**Problem requirements**
Where a line of the listing below includes the word "sunshine", reproduce that line.

────────────────

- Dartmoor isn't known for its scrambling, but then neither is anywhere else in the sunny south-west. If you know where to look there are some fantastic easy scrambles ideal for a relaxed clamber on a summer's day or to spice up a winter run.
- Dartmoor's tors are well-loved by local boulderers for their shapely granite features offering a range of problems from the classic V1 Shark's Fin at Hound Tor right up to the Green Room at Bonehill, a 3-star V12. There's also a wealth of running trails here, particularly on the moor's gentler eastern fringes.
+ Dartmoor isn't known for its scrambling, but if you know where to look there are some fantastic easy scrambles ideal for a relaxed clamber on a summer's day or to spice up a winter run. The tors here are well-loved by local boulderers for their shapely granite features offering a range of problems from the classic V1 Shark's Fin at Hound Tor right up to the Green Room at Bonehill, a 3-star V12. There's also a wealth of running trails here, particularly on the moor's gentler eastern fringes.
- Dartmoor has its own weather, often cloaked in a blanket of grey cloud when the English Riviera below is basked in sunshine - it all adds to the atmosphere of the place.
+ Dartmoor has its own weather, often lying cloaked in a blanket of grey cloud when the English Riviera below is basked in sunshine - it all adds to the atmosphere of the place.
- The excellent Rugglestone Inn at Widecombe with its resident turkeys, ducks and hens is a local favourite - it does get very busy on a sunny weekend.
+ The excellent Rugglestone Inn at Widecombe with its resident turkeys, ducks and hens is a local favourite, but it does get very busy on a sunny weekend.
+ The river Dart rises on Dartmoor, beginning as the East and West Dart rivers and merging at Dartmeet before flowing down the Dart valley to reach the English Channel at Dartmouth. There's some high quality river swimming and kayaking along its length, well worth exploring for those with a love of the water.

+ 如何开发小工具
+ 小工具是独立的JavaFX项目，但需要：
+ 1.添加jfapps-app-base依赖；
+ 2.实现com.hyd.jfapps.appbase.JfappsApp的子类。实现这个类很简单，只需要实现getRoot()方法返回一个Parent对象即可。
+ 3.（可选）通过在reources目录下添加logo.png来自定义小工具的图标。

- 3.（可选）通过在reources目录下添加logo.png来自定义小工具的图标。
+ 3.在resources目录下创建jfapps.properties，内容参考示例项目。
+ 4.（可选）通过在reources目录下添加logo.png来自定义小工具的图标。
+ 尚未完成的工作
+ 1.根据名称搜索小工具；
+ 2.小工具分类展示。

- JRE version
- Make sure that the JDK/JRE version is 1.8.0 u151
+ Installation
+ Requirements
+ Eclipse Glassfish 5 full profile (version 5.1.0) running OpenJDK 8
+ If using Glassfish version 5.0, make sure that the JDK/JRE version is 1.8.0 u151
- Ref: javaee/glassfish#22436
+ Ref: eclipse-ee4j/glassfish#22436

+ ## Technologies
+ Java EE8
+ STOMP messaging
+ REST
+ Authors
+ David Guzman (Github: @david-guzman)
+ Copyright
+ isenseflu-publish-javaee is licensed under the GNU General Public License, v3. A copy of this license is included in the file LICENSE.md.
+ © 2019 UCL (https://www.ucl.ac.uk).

────────────────

**Task output**
- Dartmoor has its own weather, often cloaked in a blanket of grey cloud when the English Riviera below is basked in sunshine - it all adds to the atmosphere of the place.
+ Dartmoor has its own weather, often lying cloaked in a blanket of grey cloud when the English Riviera below is basked in sunshine - it all adds to the atmosphere of the place.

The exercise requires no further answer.